Invited Paper HC+SS-MoM10
Knowledge-Based Approaches in Catalysis and Energy Modelling

Monday, October 21, 2019, 11:20 am, Room A212

Session: Utilization of Theoretical Models, Machine Learning, and Artificial Intelligence for Heterogeneously-Catalyzed Reactions
Presenter: Karsten Reuter, Technical University of Munich, Germany
Correspondent: Click to Email

Reflecting the general data revolution, knowledge-based methods are now also entering theoretical catalysis and energy related research with full might.
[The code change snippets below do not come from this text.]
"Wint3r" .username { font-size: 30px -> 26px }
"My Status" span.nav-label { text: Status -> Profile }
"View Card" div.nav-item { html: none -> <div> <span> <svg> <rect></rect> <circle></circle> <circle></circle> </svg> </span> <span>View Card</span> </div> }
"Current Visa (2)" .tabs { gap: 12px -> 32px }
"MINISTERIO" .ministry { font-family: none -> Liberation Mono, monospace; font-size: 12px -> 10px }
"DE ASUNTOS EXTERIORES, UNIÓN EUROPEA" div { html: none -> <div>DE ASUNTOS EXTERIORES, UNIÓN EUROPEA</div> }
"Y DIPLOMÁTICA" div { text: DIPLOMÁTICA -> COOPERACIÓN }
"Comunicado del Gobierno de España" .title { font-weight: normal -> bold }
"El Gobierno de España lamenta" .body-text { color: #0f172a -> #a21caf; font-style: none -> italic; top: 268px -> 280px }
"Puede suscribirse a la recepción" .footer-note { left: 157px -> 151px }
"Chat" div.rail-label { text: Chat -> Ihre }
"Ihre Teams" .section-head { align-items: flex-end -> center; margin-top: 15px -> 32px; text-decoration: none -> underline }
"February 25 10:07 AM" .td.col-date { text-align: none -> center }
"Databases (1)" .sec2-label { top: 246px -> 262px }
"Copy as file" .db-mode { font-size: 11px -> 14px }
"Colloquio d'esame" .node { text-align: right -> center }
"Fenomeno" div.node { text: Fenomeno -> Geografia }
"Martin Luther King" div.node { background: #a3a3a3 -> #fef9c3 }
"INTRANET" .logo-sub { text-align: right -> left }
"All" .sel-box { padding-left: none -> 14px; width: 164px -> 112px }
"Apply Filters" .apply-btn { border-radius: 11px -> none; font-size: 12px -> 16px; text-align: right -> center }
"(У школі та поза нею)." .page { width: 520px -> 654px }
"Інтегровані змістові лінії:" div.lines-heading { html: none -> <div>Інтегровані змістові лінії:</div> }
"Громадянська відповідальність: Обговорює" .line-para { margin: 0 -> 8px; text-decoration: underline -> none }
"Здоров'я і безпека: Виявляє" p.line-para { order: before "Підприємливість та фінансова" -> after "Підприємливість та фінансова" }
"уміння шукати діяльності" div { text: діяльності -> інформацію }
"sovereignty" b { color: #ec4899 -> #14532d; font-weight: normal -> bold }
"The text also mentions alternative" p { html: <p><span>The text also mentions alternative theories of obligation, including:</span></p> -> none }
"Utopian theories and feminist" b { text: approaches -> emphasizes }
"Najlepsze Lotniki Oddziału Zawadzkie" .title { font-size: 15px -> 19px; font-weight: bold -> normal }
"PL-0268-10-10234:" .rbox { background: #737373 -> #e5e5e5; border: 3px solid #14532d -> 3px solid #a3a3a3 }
Automatized workflows and the training of machine learning approaches with first-principles data generate predictive-quality insight into elementary processes and process energetics at undreamed-of pace. Computational screening and data mining allows to explore these data bases for promising materials and extract correlations like structure-property relationships. At present, these efforts are still largely based on highly reductionist models that break down the complex interdependencies of working catalysts and energy conversion systems into a tractable number of so-called descriptors, i.e. microscopic parameters that are believed to govern the macroscopic function. For certain classes of materials like transition metal catalysts, corresponding human-designed models have indeed established trend understanding and spurred a targeted materials design. Future efforts will concentrate on using artificial intelligence also in the actual generation and reinforced improvement of the reductionist models. This is expected to better capture complexities like incomplete understanding or operando changes of interfacial morphology, to provide access to structured and compound materials classes, or ultimately to even fulfill the dream of an inverse (de novo) design from function to structure. In this talk, I will briefly survey these developments, providing examples from our own research, in particular on adsorption energetics at bimetallic catalysts and data mining for the design of organic semiconductors.